• [Data under study]:
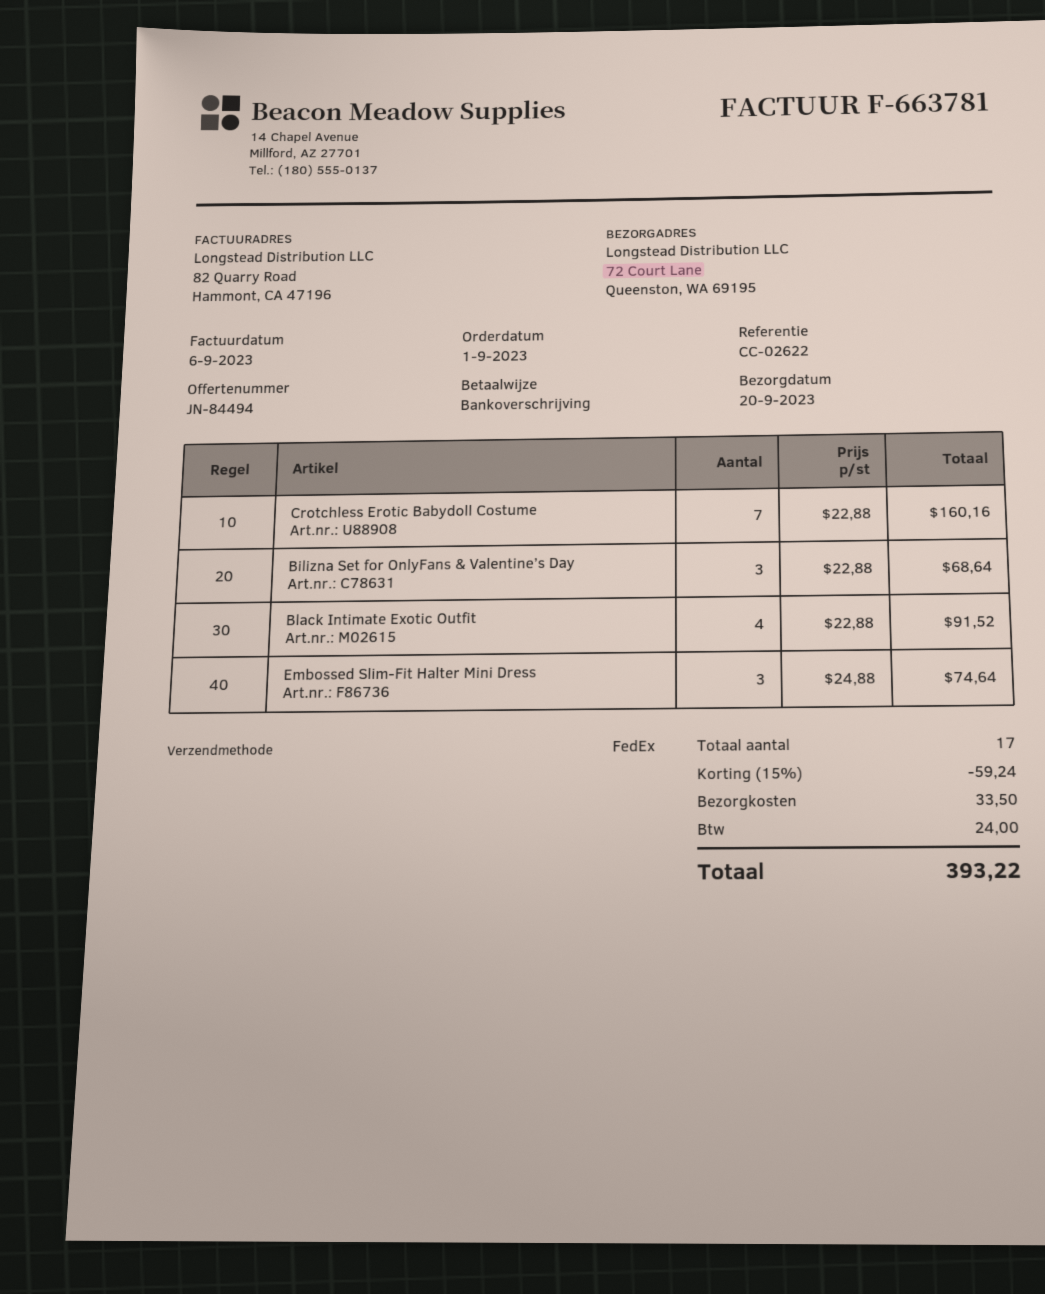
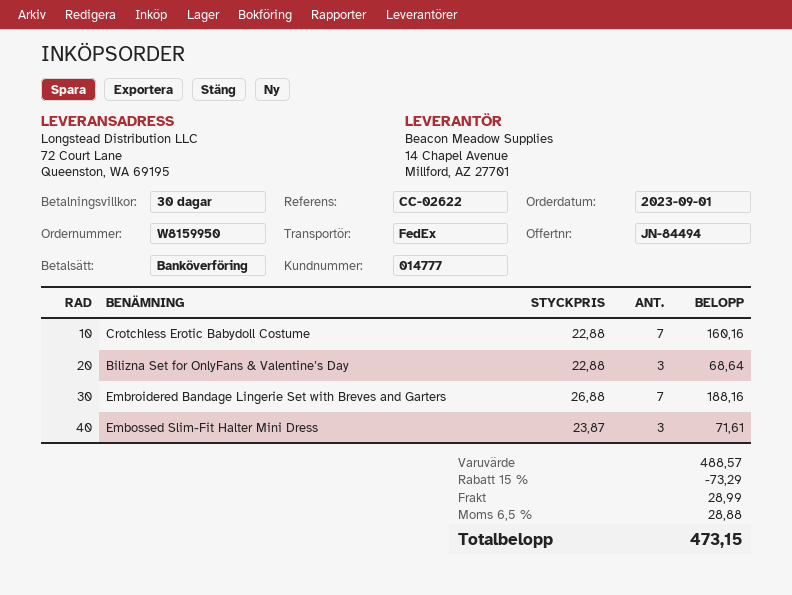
Black Intimate Exotic Outfit: 4 x 22.88 = 91.52 -> none
Embossed Slim-Fit Halter Mini Dress: 3 x 24.88 = 74.64 -> 3 x 23.87 = 71.61
Embroidered Bandage Lingerie Set with Breves and Garters: none -> 7 x 26.88 = 188.16
discount: 15% = 59.24 -> 15% = 73.29
shipping: 33.50 -> 28.99
tax: 24.00 -> 28.88
total: 393.22 -> 473.15

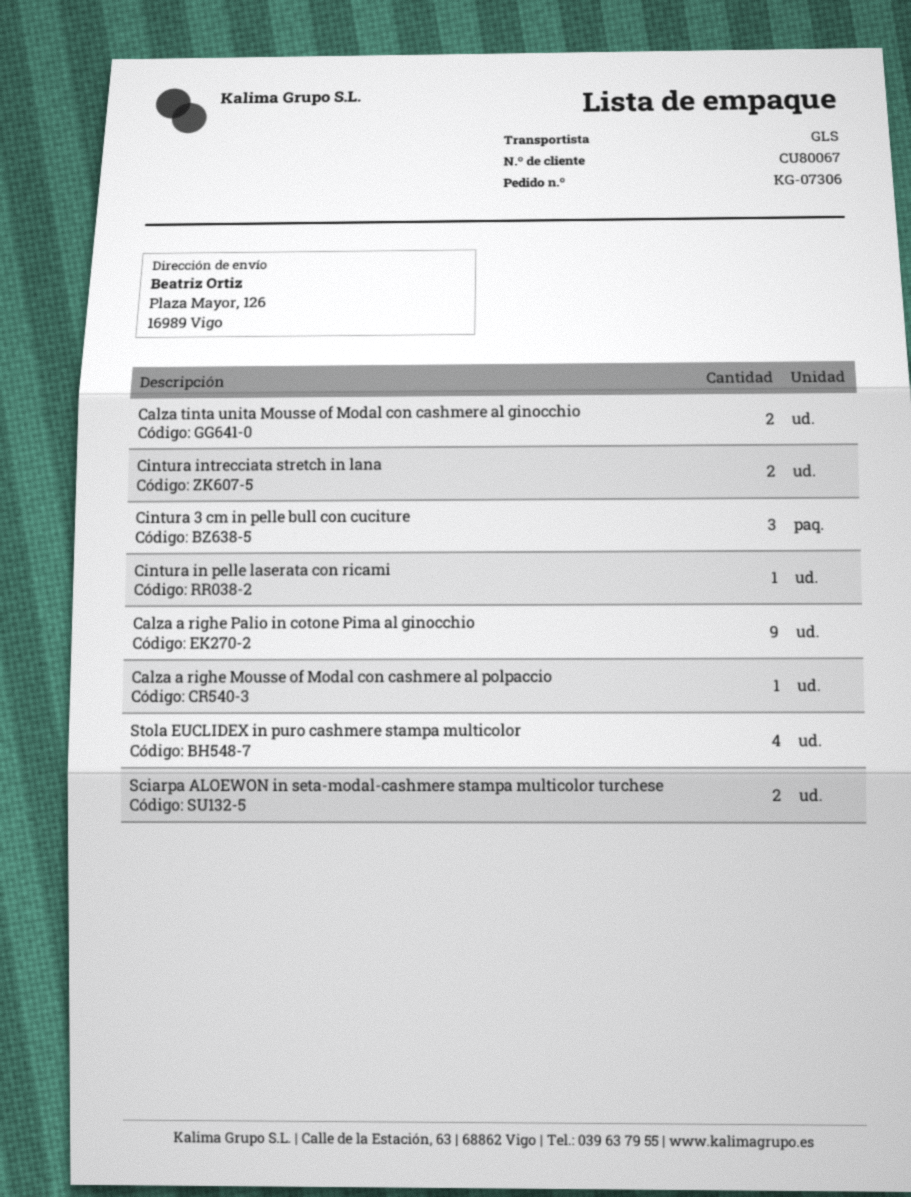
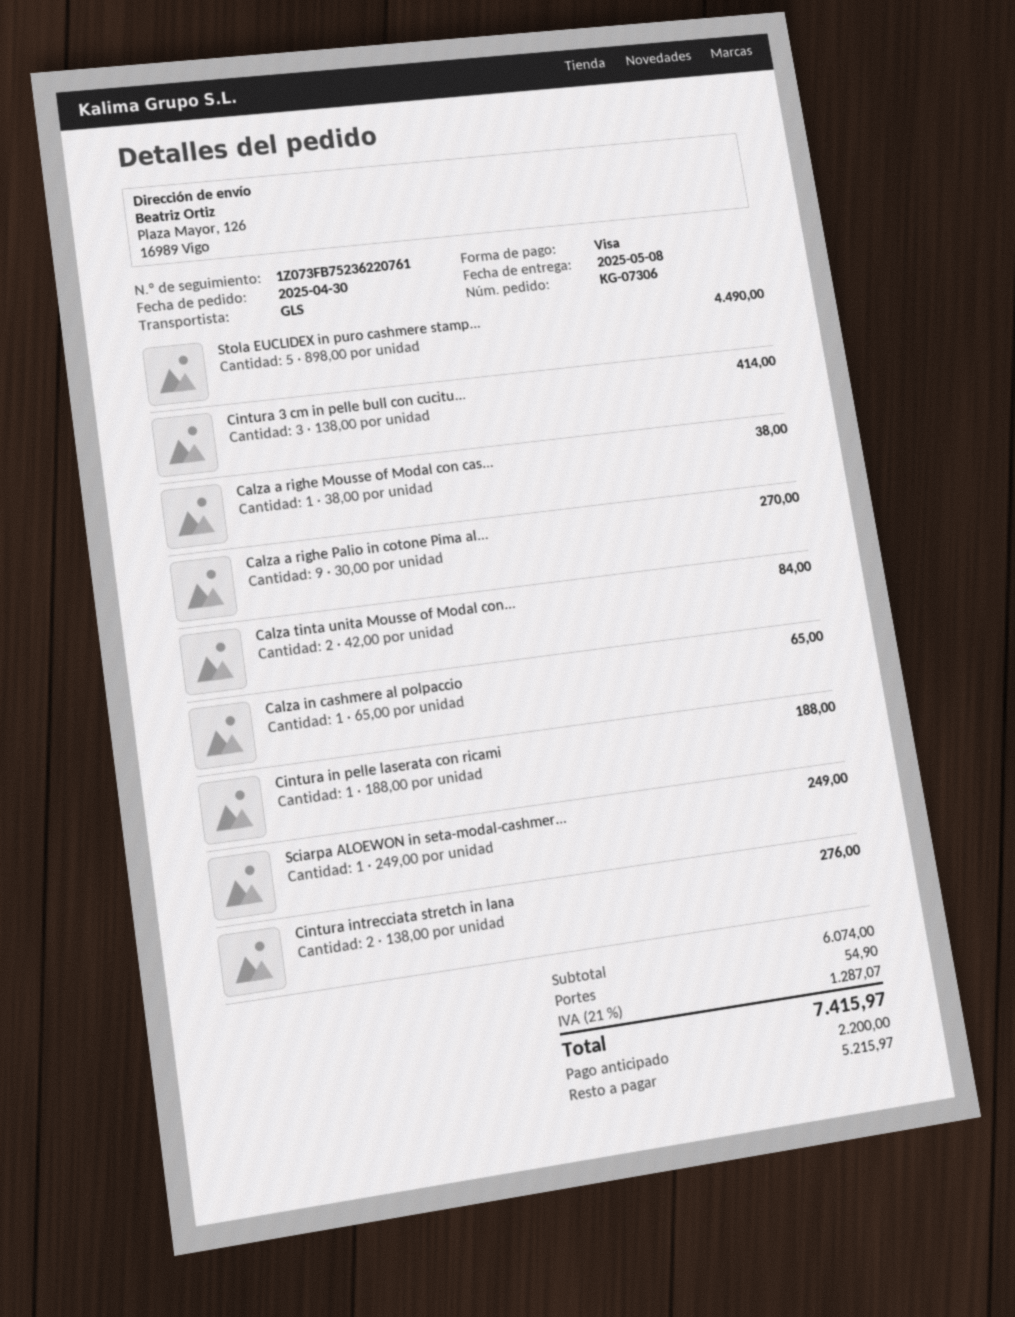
Stola EUCLIDEX in puro cashmere stampa multicolor: 4 -> 5
Sciarpa ALOEWON in seta-modal-cashmere stampa multicolor turchese: 2 -> 1
Calza in cashmere al polpaccio: none -> 1

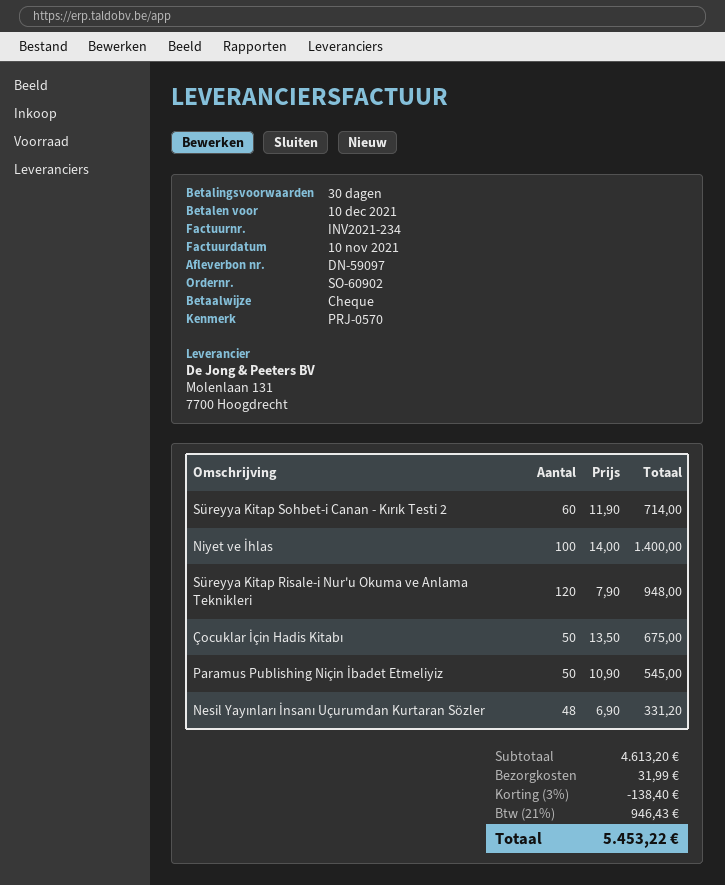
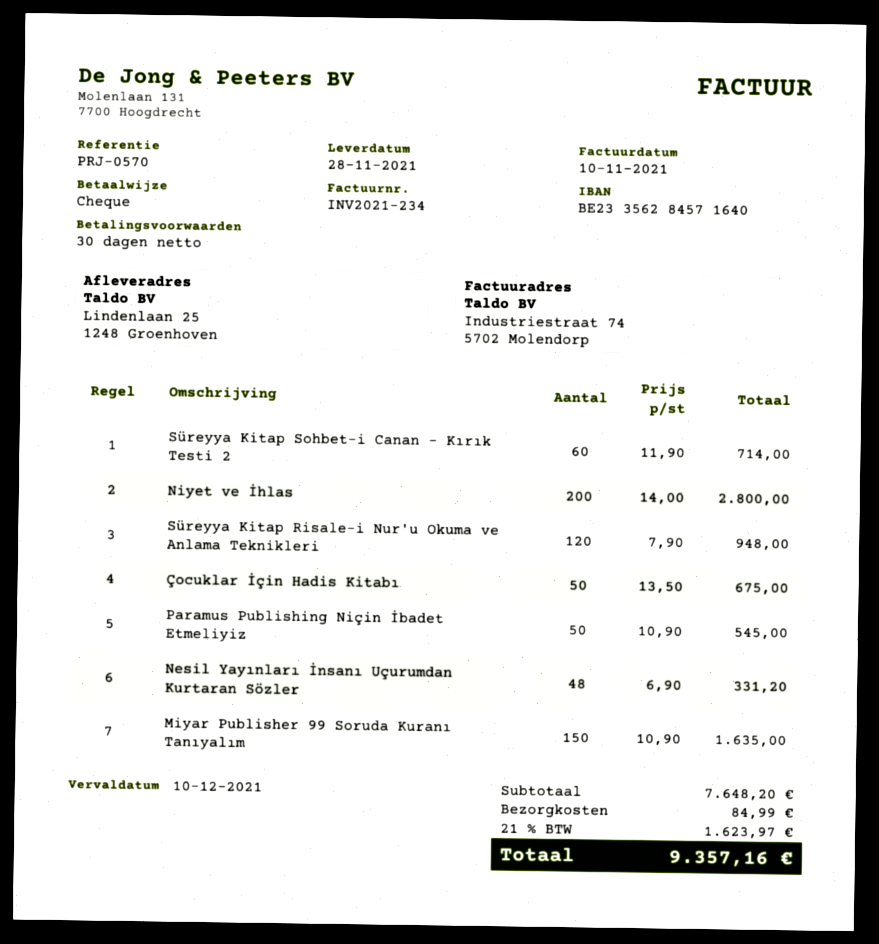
Niyet ve İhlas: 100 x 14.00 = 1400.00 -> 200 x 14.00 = 2800.00
Miyar Publisher 99 Soruda Kuranı Tanıyalım: none -> 150 x 10.90 = 1635.00
subtotal: 4613.20 -> 7648.20
discount: 3% = 138.40 -> none
shipping: 31.99 -> 84.99
tax: 21% = 946.43 -> 21% = 1623.97
total: 5453.22 -> 9357.16

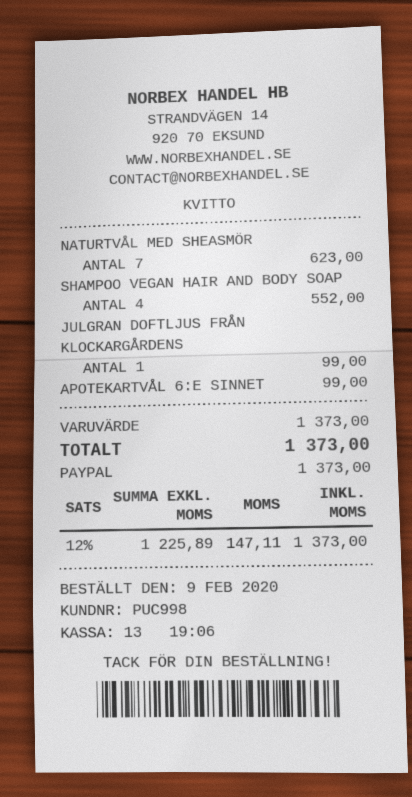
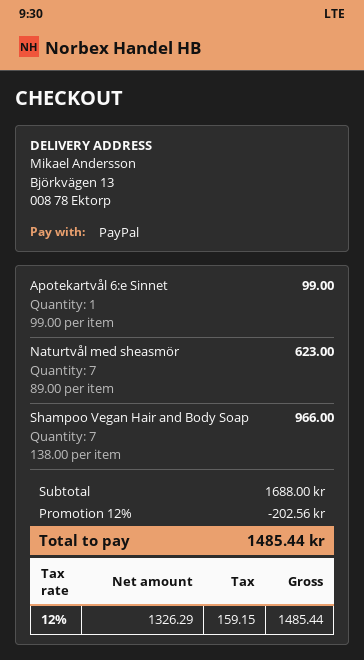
SHAMPOO VEGAN HAIR AND BODY SOAP: 4 for 552.00 -> 7 for 966.00
JULGRAN DOFTLJUS FRÅN KLOCKARGÅRDENS: 1 for 99.00 -> none
subtotal: 1373.00 -> 1688.00
discount: none -> 12% = 202.56
net: 1225.89 -> 1326.29
tax: 12% = 147.11 -> 12% = 159.15
total: 1373.00 -> 1485.44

• [What needs to be done]:
Only the lines from the one containing "total: 393.22 -> 473.15" through the final line of the records should be retyped, exactly, with every picture omitted.

• [Written reply]:
total: 393.22 -> 473.15

Stola EUCLIDEX in puro cashmere stampa multicolor: 4 -> 5
Sciarpa ALOEWON in seta-modal-cashmere stampa multicolor turchese: 2 -> 1
Calza in cashmere al polpaccio: none -> 1

Niyet ve İhlas: 100 x 14.00 = 1400.00 -> 200 x 14.00 = 2800.00
Miyar Publisher 99 Soruda Kuranı Tanıyalım: none -> 150 x 10.90 = 1635.00
subtotal: 4613.20 -> 7648.20
discount: 3% = 138.40 -> none
shipping: 31.99 -> 84.99
tax: 21% = 946.43 -> 21% = 1623.97
total: 5453.22 -> 9357.16

SHAMPOO VEGAN HAIR AND BODY SOAP: 4 for 552.00 -> 7 for 966.00
JULGRAN DOFTLJUS FRÅN KLOCKARGÅRDENS: 1 for 99.00 -> none
subtotal: 1373.00 -> 1688.00
discount: none -> 12% = 202.56
net: 1225.89 -> 1326.29
tax: 12% = 147.11 -> 12% = 159.15
total: 1373.00 -> 1485.44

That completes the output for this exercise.